I had heard many, many times in the past that the ZF 8-speed, used in many modern BMWs among others, is really good. Like, really good. I remained skeptical, though. Give me a clutch pedal—even a computer-operated one—or give me death.
After a week with the Giulia, I’m not so sure I was right.
The Giulia Quadrifoglio is a stunningly, stunningly fun car to drive. And though
I occasionally missed rowing my own, often times, just wrenching back on the
+ paddle gave me nearly the exact same feeling. Sure, there are few things in
the world that can match a perfect, heel-toe, rev-matched downshift. But holy
hell, hearing and feeling this thing rip through the gears, pulling on the paddles
like the leash on a rabid dog, was amazing fun.
Which gave me pause.
My entire life, I’ve defined myself in many ways, not the least of which is my
preference insistence on driving a manual transmission. I sneered at all
the old mustachioed men in their automatic Corvettes, buying a car that was
ostensibly about performance, but in reality about showing off. I snickered
every time I saw a DCT M3 outside of the track, attributing the choice to
laziness or ineptitude rather than performance.

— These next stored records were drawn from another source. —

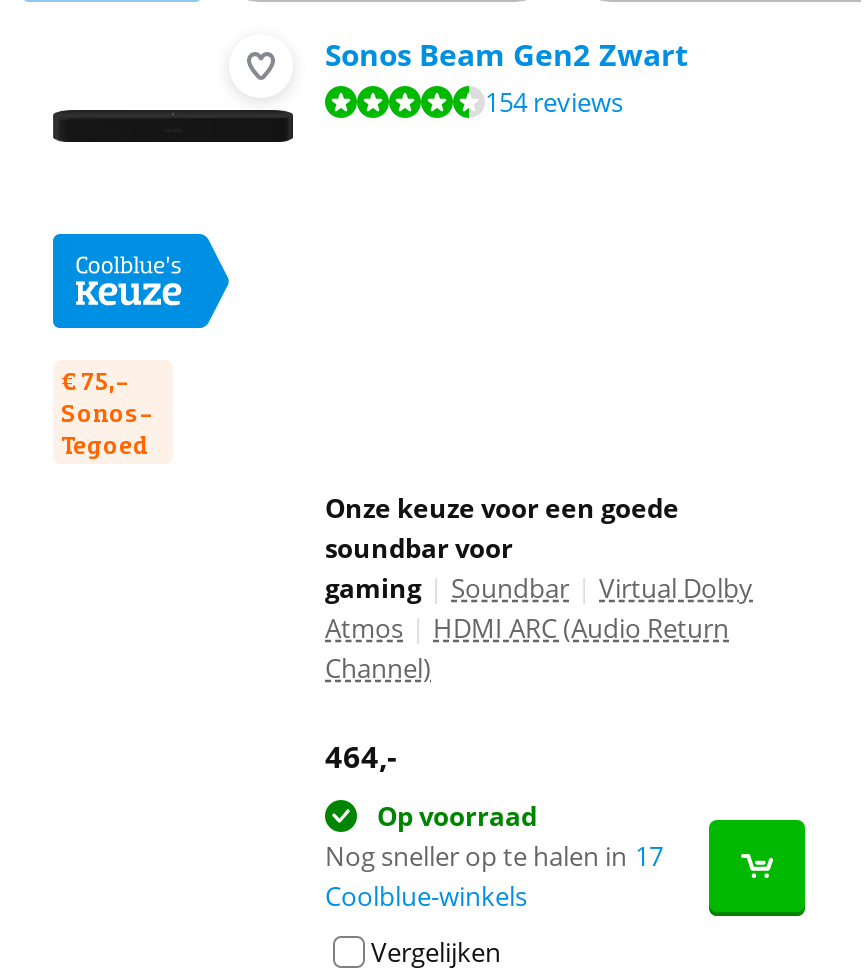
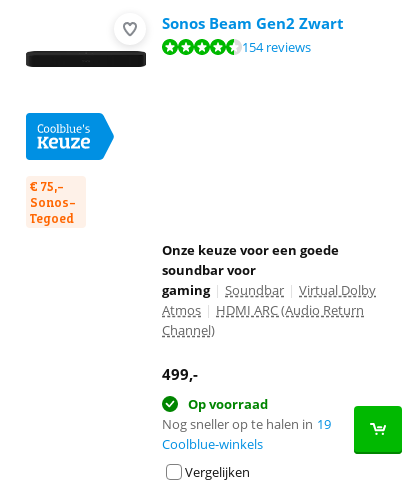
- 464,-
+ 499,-

- Nog sneller op te halen in 17
+ Nog sneller op te halen in 19
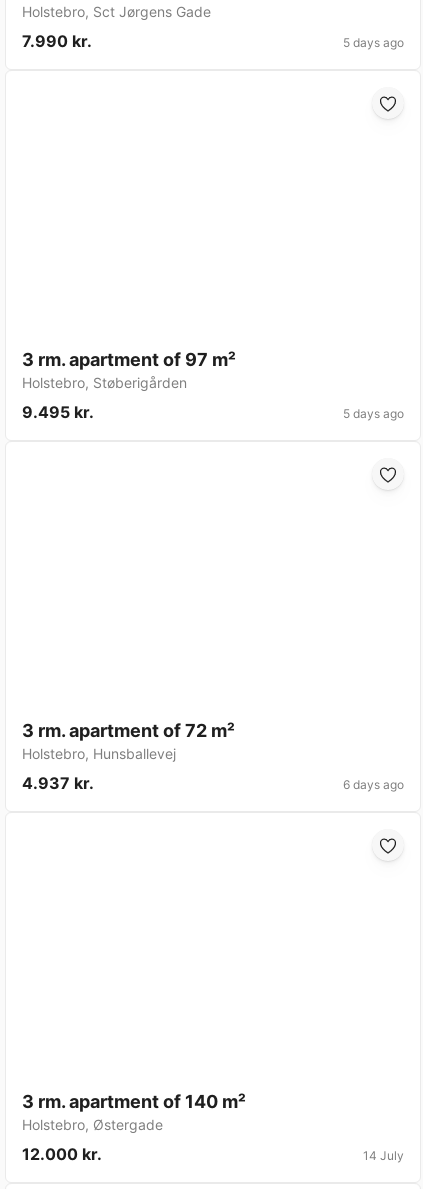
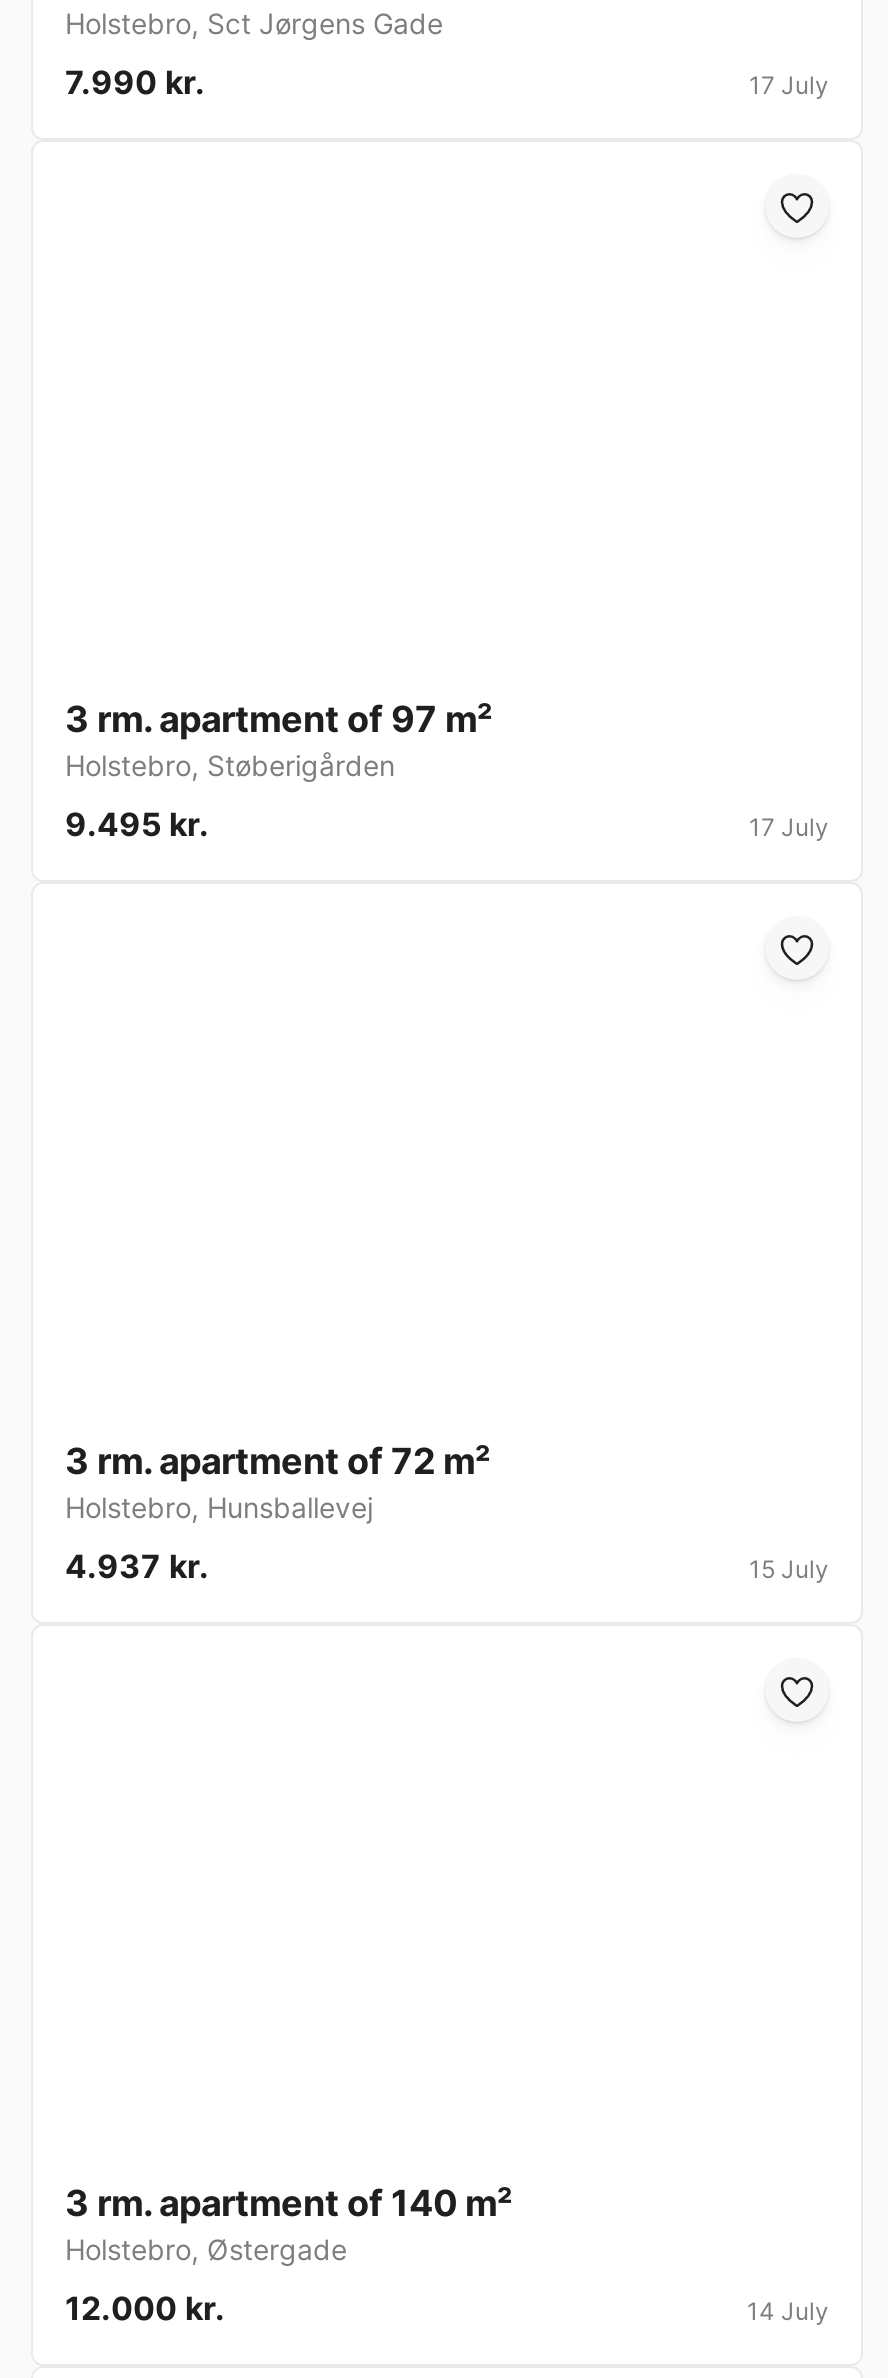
- 5 days ago
+ 17 July

- 5 days ago
+ 17 July

- 6 days ago
+ 15 July
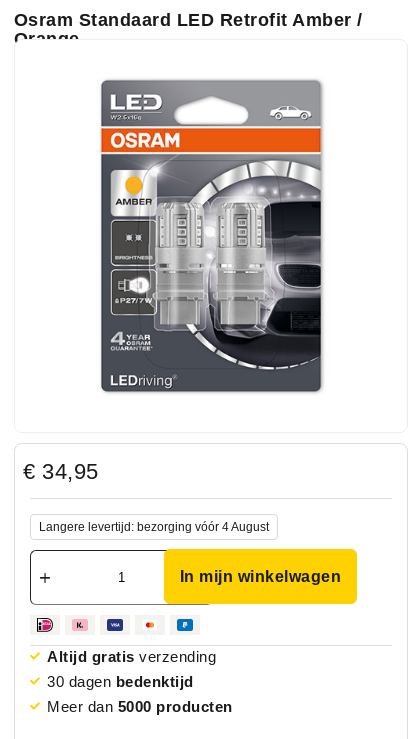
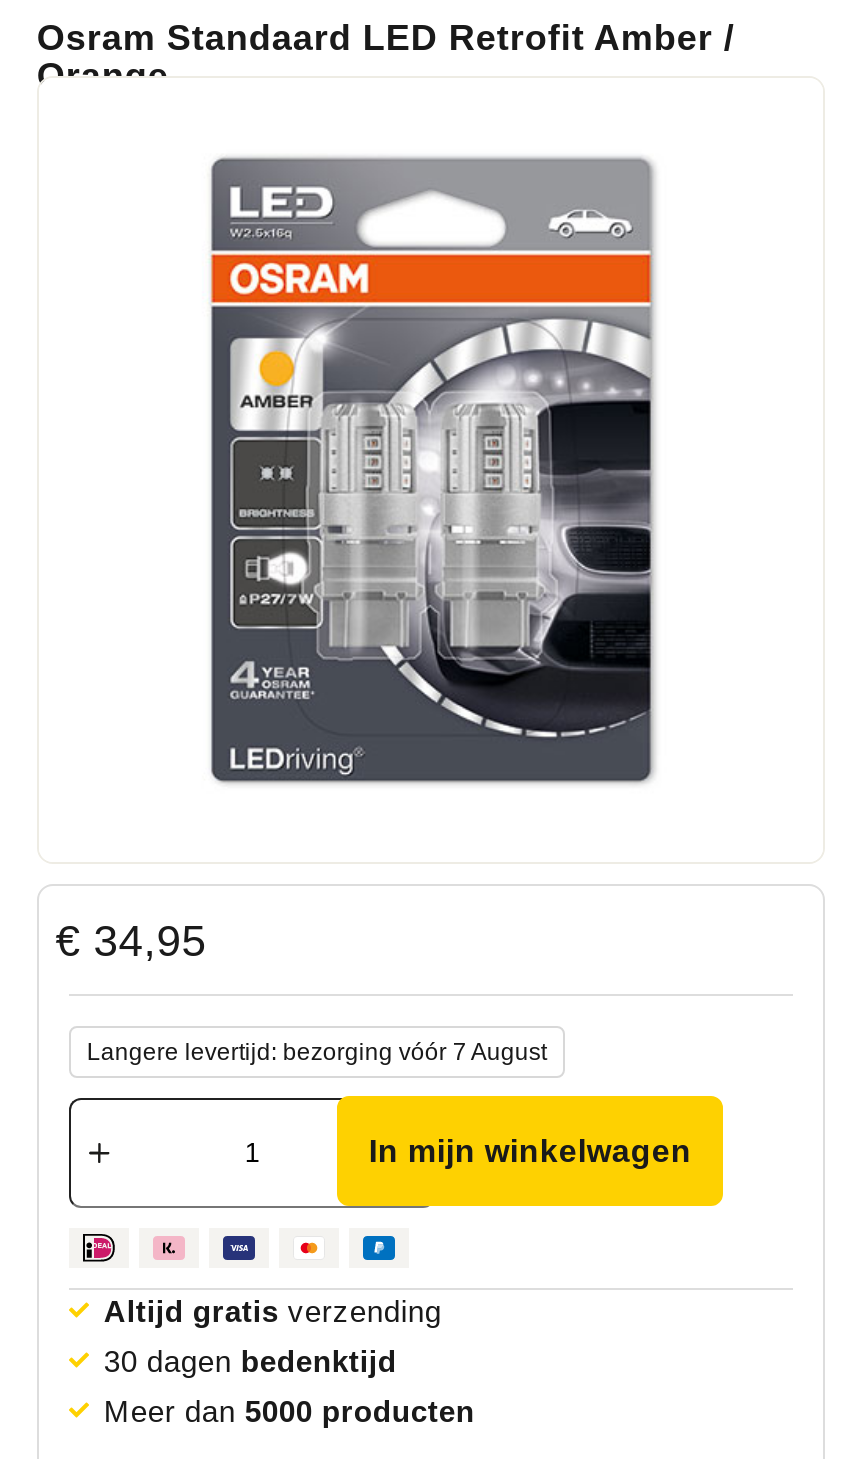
- Langere levertijd: bezorging vóór 4 August
+ Langere levertijd: bezorging vóór 7 August
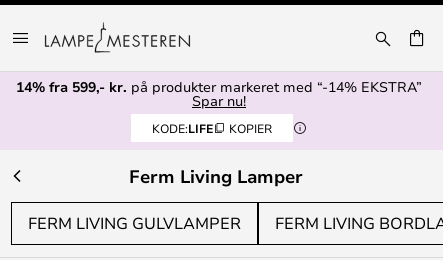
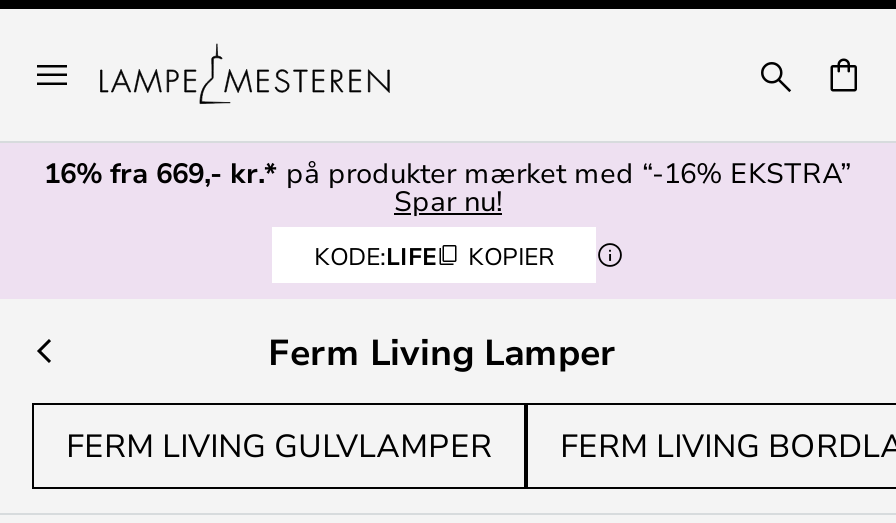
- 14% fra 599,- kr. på produkter markeret med “-14% EKSTRA”
+ 16% fra 669,- kr.* på produkter mærket med “-16% EKSTRA”
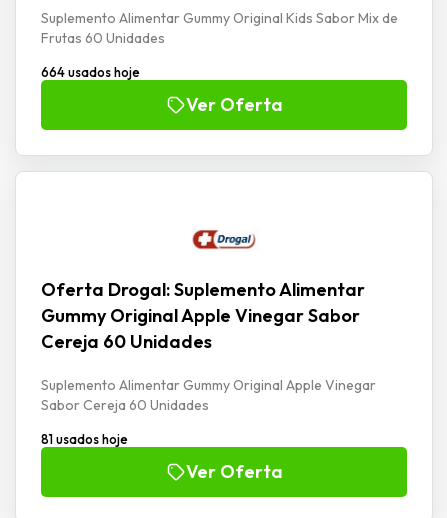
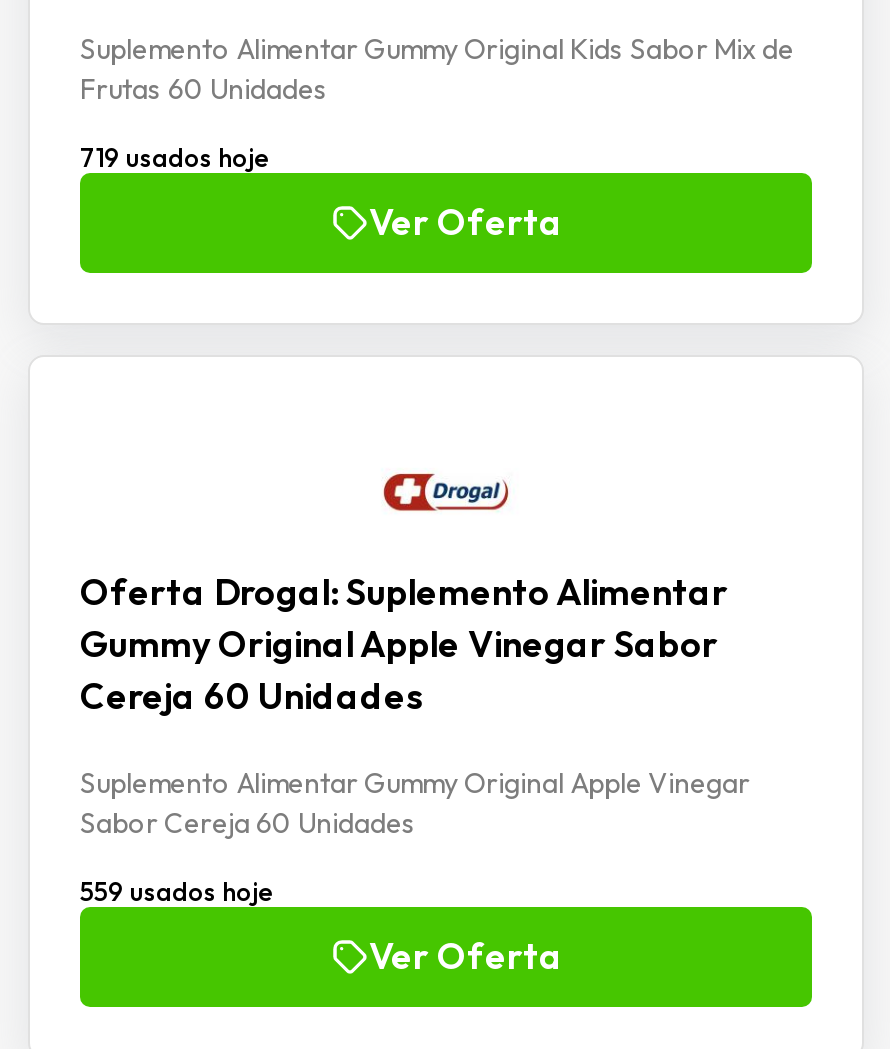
- 664 usados hoje
+ 719 usados hoje

- 81 usados hoje
+ 559 usados hoje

Now, I’m not sure what to think.
I had so much fun in the Quadrifoglio. More fun than I ever expected. To be sure, I expected to have quite a lot of fun. But as it turns out, a properly tuned automatic, which favors locking itself up as often as possible, can get me 80% or 90% of the way to perfection. In fact, it can make me happy in ways a stick can’t, particularly in traffic.
The Giulia Quadrifoglio made me rethink what I thought about transmissions.
What I thought about cars.
What I thought, and think, about myself.
Which is a hell of a lot to get out of a week with a hunk of metal.